▶ _Problem statement_
Return an exact transcript of the material below from the line containing "shipping: 21.95 -> none" through its final line, and no other lines.

▶ _Supplied data_
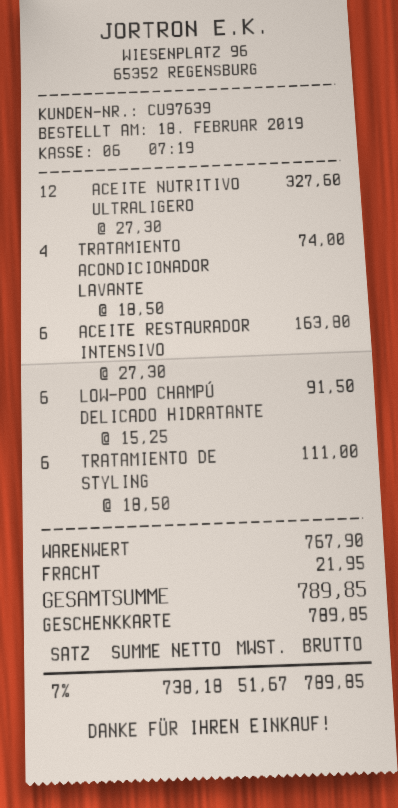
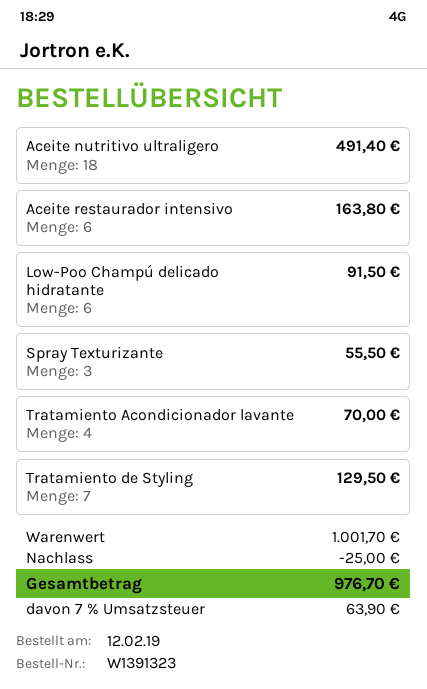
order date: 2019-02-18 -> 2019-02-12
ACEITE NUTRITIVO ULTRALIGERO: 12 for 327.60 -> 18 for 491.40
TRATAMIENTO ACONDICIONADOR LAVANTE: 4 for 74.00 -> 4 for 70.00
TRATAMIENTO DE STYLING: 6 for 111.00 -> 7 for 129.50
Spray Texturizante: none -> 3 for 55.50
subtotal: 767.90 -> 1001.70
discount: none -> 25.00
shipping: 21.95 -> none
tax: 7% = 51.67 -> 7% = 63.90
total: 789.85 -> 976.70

▶ _Answer_
shipping: 21.95 -> none
tax: 7% = 51.67 -> 7% = 63.90
total: 789.85 -> 976.70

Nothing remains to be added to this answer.